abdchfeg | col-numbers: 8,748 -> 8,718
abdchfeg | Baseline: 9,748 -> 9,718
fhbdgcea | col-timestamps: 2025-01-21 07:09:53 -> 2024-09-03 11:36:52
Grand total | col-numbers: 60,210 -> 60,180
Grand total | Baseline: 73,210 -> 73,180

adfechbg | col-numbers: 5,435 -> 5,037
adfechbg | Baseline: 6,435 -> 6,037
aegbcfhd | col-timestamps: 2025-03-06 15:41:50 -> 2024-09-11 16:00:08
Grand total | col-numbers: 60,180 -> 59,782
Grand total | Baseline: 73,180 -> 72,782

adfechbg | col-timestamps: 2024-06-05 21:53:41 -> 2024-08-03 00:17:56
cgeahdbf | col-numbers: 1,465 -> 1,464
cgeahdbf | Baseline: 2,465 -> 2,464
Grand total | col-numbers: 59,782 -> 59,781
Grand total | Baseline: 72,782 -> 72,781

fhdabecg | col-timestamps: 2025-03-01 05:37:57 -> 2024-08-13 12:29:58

★ ★ ★ ★ ★ ★ ★

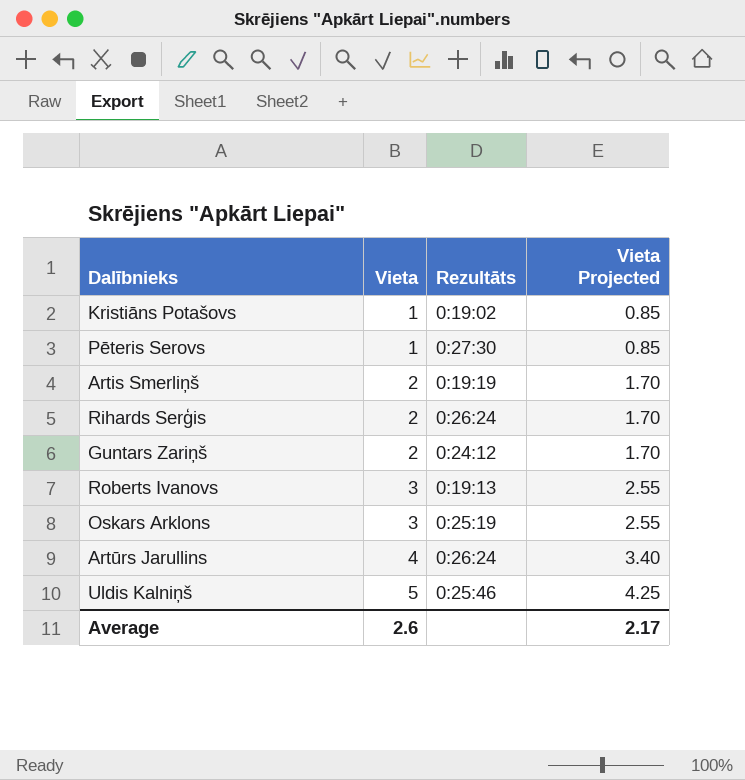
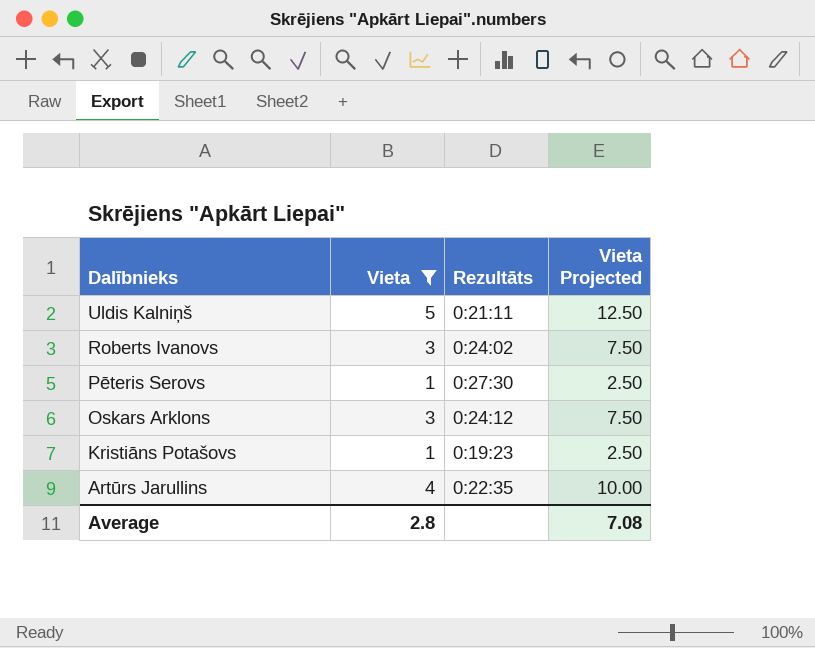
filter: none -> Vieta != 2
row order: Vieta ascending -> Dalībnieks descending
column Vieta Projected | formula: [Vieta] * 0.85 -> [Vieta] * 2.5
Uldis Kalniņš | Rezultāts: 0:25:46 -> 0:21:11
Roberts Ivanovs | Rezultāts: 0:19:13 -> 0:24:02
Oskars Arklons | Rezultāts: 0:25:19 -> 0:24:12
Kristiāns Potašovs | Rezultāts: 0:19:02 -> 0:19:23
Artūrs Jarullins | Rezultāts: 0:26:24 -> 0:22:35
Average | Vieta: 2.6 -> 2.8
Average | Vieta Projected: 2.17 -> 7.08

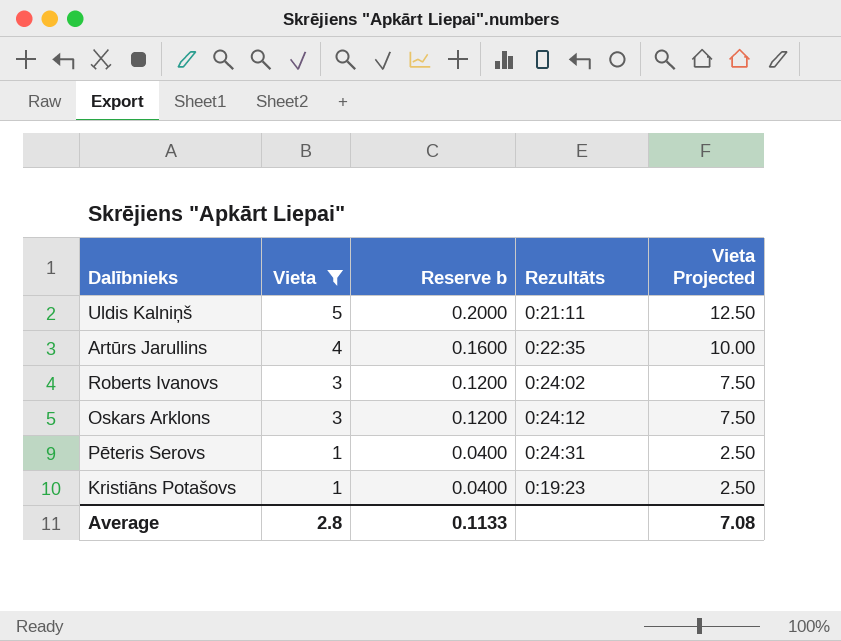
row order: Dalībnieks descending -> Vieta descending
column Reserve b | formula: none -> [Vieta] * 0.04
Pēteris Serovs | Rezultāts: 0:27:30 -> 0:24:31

★ ★ ★ ★ ★ ★ ★

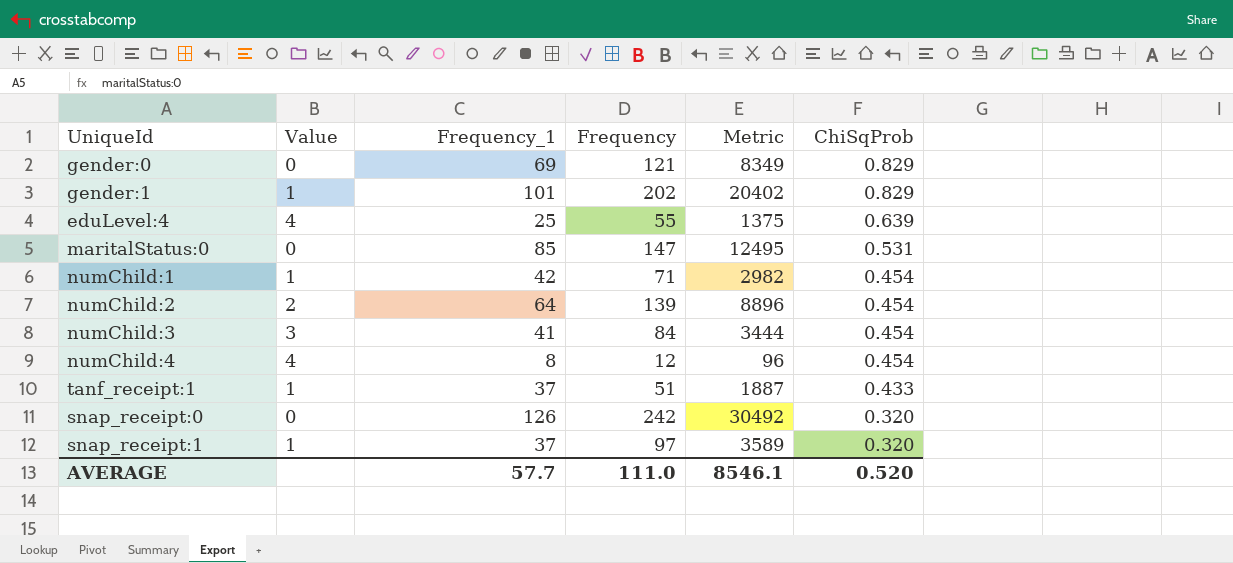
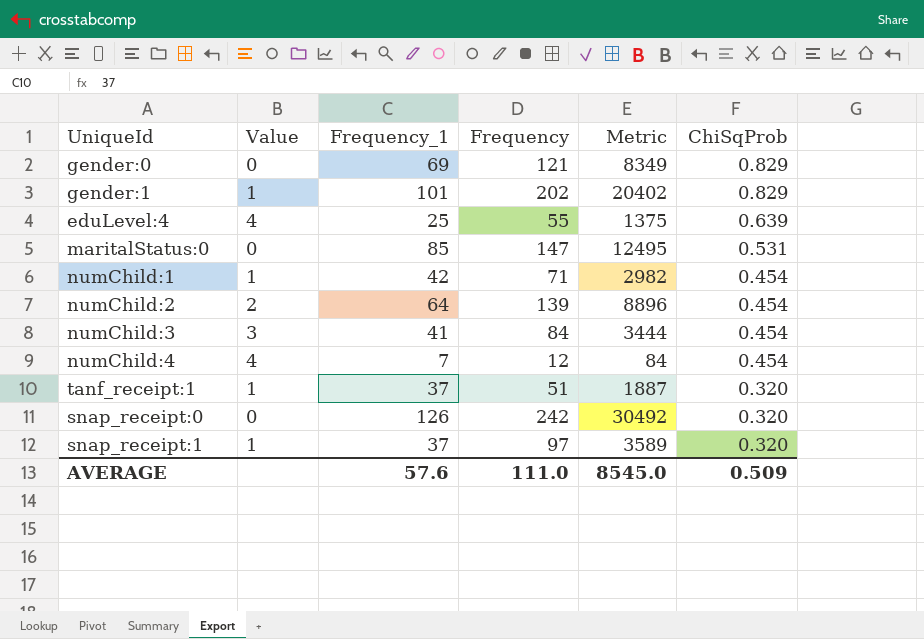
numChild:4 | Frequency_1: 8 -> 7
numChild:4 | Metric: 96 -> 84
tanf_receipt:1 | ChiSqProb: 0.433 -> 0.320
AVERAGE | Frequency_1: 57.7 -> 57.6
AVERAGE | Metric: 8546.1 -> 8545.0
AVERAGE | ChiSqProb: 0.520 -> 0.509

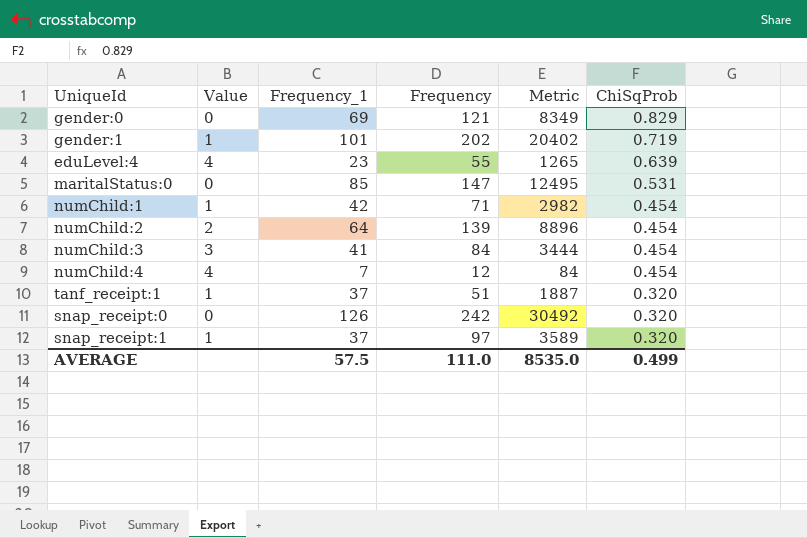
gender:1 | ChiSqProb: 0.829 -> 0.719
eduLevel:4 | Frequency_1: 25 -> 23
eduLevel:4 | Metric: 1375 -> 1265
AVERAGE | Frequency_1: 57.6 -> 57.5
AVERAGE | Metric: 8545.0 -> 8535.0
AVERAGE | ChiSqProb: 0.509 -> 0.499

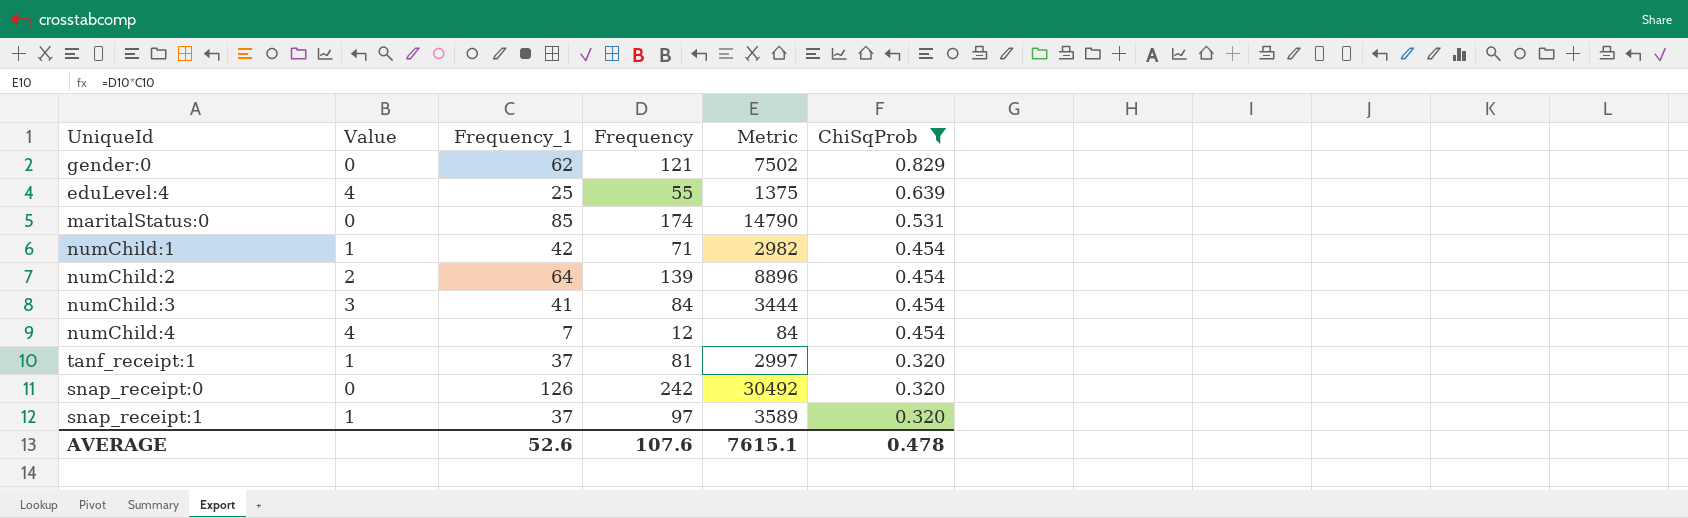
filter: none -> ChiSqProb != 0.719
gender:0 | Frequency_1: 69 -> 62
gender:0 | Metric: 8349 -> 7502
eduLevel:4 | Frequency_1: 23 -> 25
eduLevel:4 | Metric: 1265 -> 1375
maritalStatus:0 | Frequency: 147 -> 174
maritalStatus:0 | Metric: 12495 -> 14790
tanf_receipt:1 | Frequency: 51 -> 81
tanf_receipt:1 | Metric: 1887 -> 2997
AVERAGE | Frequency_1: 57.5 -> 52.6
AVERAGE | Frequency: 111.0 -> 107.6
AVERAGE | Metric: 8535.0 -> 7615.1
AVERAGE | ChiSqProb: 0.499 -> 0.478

★ ★ ★ ★ ★ ★ ★

The reply should consist solely of the lines above from the one that has "aegbcfhd | col-timestamps: 2025-03-06" through the one that has "fhdabecg | col-timestamps: 2025-03-01", reproduced exactly.

aegbcfhd | col-timestamps: 2025-03-06 15:41:50 -> 2024-09-11 16:00:08
Grand total | col-numbers: 60,180 -> 59,782
Grand total | Baseline: 73,180 -> 72,782

adfechbg | col-timestamps: 2024-06-05 21:53:41 -> 2024-08-03 00:17:56
cgeahdbf | col-numbers: 1,465 -> 1,464
cgeahdbf | Baseline: 2,465 -> 2,464
Grand total | col-numbers: 59,782 -> 59,781
Grand total | Baseline: 72,782 -> 72,781

fhdabecg | col-timestamps: 2025-03-01 05:37:57 -> 2024-08-13 12:29:58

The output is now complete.